Parent Rights and Protections
The two plans offer very different levels of procedural protection for families. Under IDEA, parents are core members of the IEP team. The school must invite you to every meeting, give you prior written notice before making changes to your child’s services, and provide a copy of your procedural safeguards. If you disagree with the school’s decisions, you have the right to request mediation, file a complaint with your state education agency, or request a due process hearing, which functions like a legal proceeding with an impartial hearing officer.
Under Section 504, parents have fewer formal rights. Schools are not required to invite parents to 504 meetings, though many do. The law requires schools to develop a system of procedural safeguards that includes notice to parents, an opportunity to review records, and an impartial hearing and review procedure. But these safeguards are less detailed than what IDEA mandates. Schools can choose to use IDEA’s procedural safeguards for their 504 process, but they aren’t required to.
If you believe your child’s 504 rights have been violated, you can file a complaint with the U.S. Department of Education’s Office for Civil Rights, which investigates allegations of disability discrimination in schools.
How to Decide Which Plan Fits
The choice between an IEP and a 504 plan isn’t always yours to make directly. It depends on what the evaluation reveals about your child’s needs. If the evaluation shows your child has a qualifying disability under IDEA and needs specially designed instruction to make progress in school, the IEP path is appropriate. If your child has a disability that substantially limits a major life activity but they can succeed in the general education curriculum with accommodations, a 504 plan is the typical route.
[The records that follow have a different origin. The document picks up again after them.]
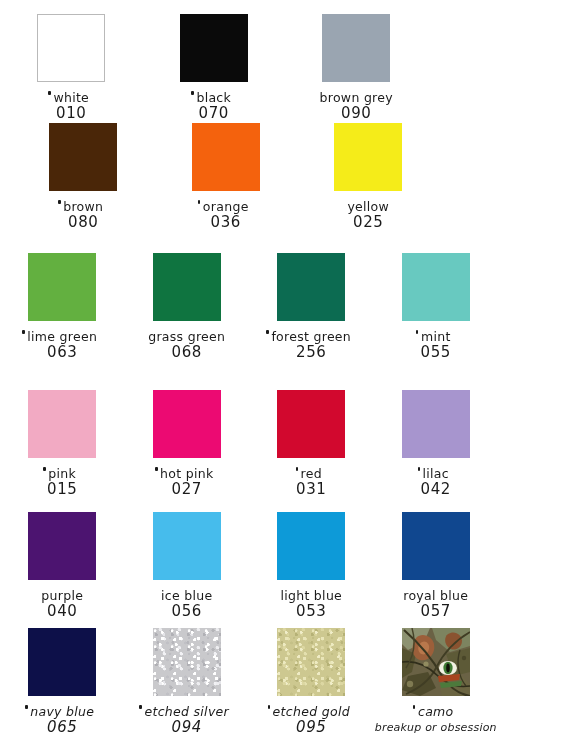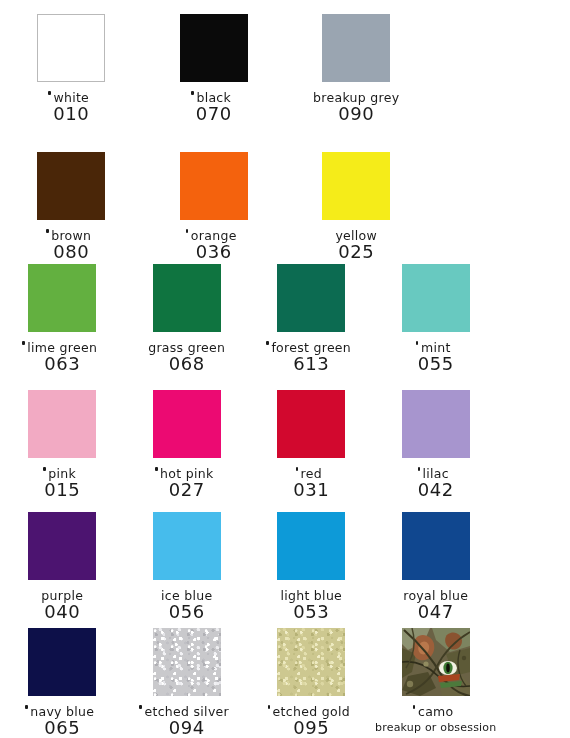--- a/index.html
+++ b/index.html
@@ -137,7 +137,7 @@
       </div>
       <div class="swatch-cell">
         <div class="swatch-box" style="background: rgb(154, 165, 177);"></div>
-        <div class="swatch-label">breakup grey</div>
+        <div class="swatch-label">brown grey</div>
         <div class="swatch-code">090</div>
       </div>
     </div>

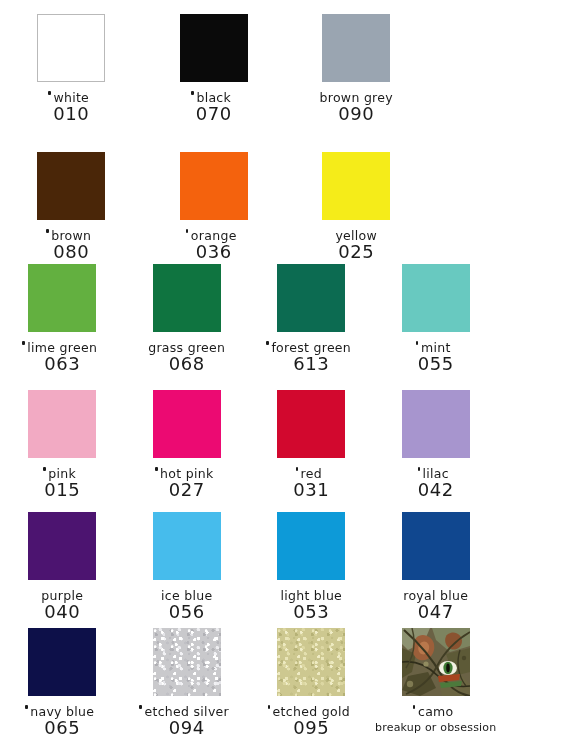--- a/index.html
+++ b/index.html
@@ -64,7 +64,7 @@
   }
   .swatch-code {
     margin-top: 3px;
-    font-size: 18px;
+    font-size: 15px;
     line-height: 13px;
     letter-spacing: 0.6px;
     text-align: center;

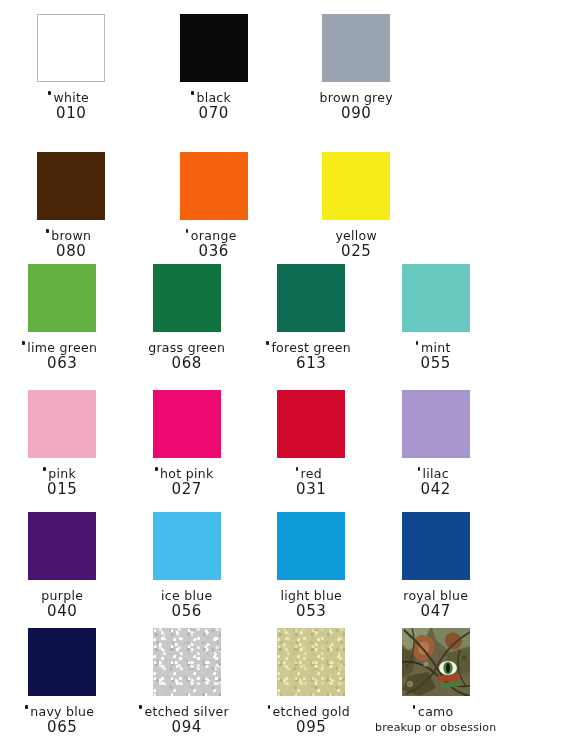--- a/index.html
+++ b/index.html
@@ -141,7 +141,7 @@
         <div class="swatch-code">090</div>
       </div>
     </div>
-    <div class="swatch-row" style="top: 152px;">
+    <div class="swatch-row" style="top: 123px; padding-left: 12px;">
       <div class="swatch-cell">
         <div class="swatch-box" style="background: rgb(74, 38, 8);"></div>
         <div class="swatch-label"><span class="dot"></span>brown</div>

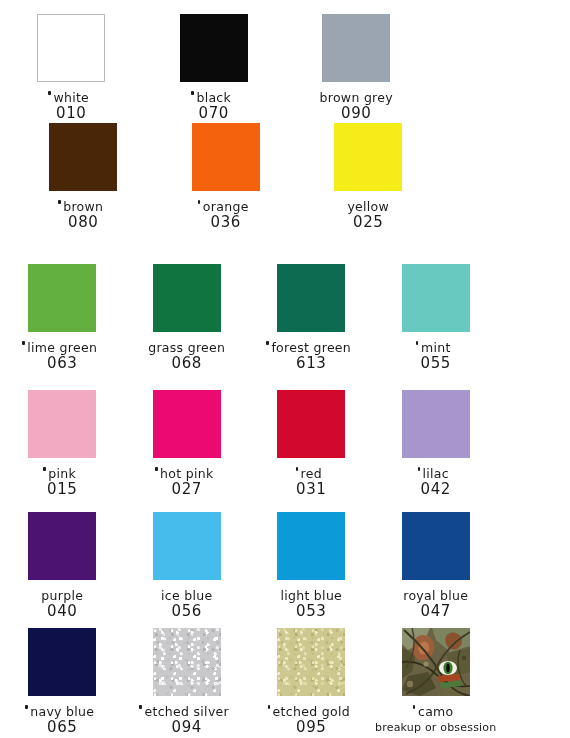--- a/index.html
+++ b/index.html
@@ -158,7 +158,7 @@
         <div class="swatch-code">025</div>
       </div>
     </div>
-    <div class="swatch-row" style="top: 264px; align-items: center;">
+    <div class="swatch-row" style="top: 253px; align-items: center;">
       <div class="swatch-cell">
         <div class="swatch-box" style="background: rgb(99, 176, 64);"></div>
         <div class="swatch-label"><span class="dot"></span>lime green</div>

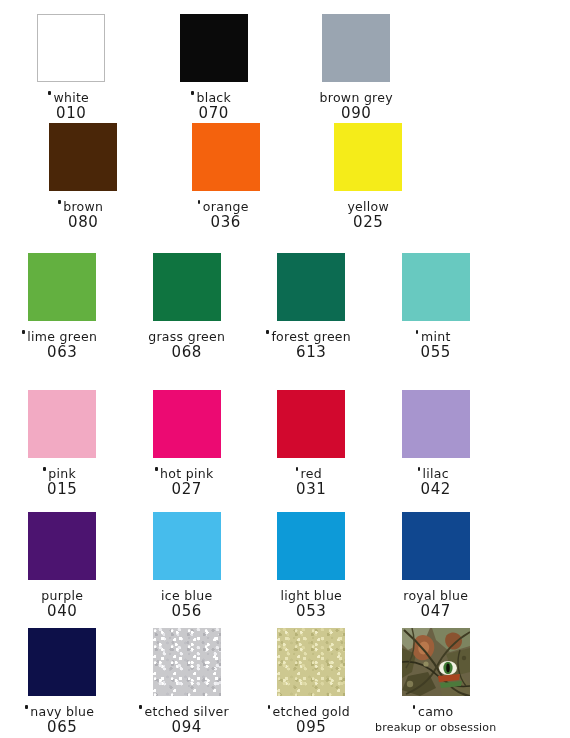--- a/index.html
+++ b/index.html
@@ -172,7 +172,7 @@
       <div class="swatch-cell">
         <div class="swatch-box" style="background: rgb(12, 107, 81);"></div>
         <div class="swatch-label"><span class="dot"></span>forest green</div>
-        <div class="swatch-code">613</div>
+        <div class="swatch-code">256</div>
       </div>
       <div class="swatch-cell">
         <div class="swatch-box" style="background: rgb(104, 201, 192);"></div>

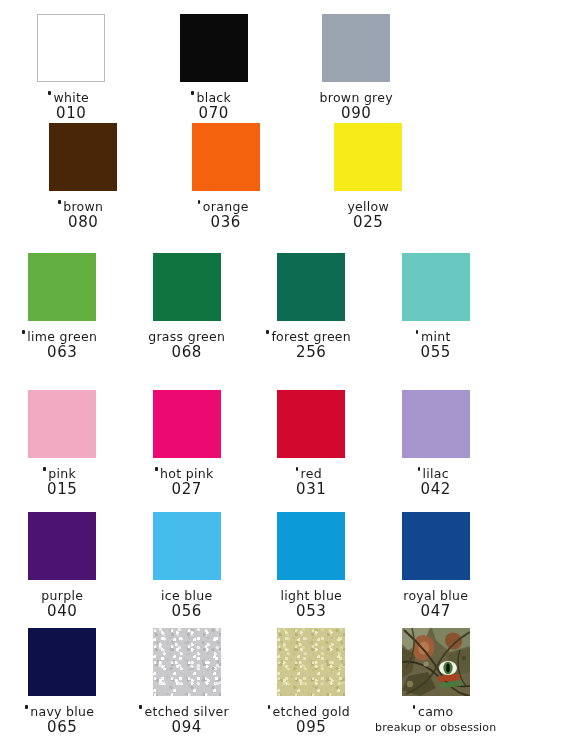--- a/index.html
+++ b/index.html
@@ -221,7 +221,7 @@
       <div class="swatch-cell">
         <div class="swatch-box" style="background: rgb(16, 71, 143);"></div>
         <div class="swatch-label">royal blue</div>
-        <div class="swatch-code">047</div>
+        <div class="swatch-code">057</div>
       </div>
     </div>
     <div class="swatch-row" style="top: 628px;">

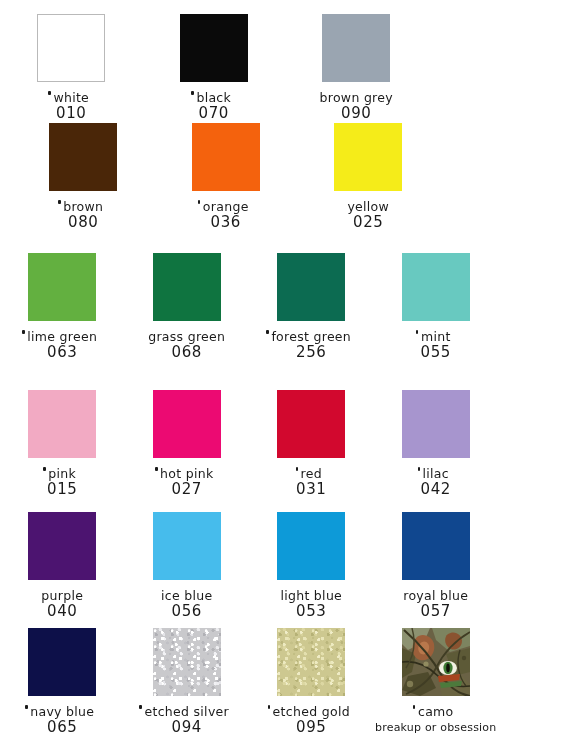--- a/index.html
+++ b/index.html
@@ -224,7 +224,7 @@
         <div class="swatch-code">057</div>
       </div>
     </div>
-    <div class="swatch-row" style="top: 628px;">
+    <div class="swatch-row" style="top: 628px; font-style: italic;">
       <div class="swatch-cell">
         <div class="swatch-box" style="background: rgb(13, 16, 73);"></div>
         <div class="swatch-label"><span class="dot"></span>navy blue</div>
Some children start with a 504 plan and later move to an IEP if their needs increase, or vice versa. A student who initially needed specialized reading instruction through an IEP might eventually transition to a 504 plan that provides accommodations like extra time once they’ve built sufficient skills. The plans aren’t permanent labels. They should evolve as your child’s needs change.
How to Request an Evaluation
You don’t need to wait for the school to notice a problem. As a parent, you can request an evaluation in writing at any time. Address the letter to the school principal or the director of special education in your district. Be specific about your concerns: describe what you’re seeing at home and what the teacher has reported.
For an IEP evaluation under IDEA, the school must respond within a set timeframe (which varies by state) and either agree to evaluate or explain in writing why they’re declining. If they agree, the evaluation is conducted at no cost to you. For a 504 evaluation, the process is generally less formal, but the school still needs to gather information from multiple sources before making a determination.
If the school refuses to evaluate and you believe your child needs support, you can request an independent educational evaluation or file a complaint with your state education agency or the Office for Civil Rights, depending on which law applies.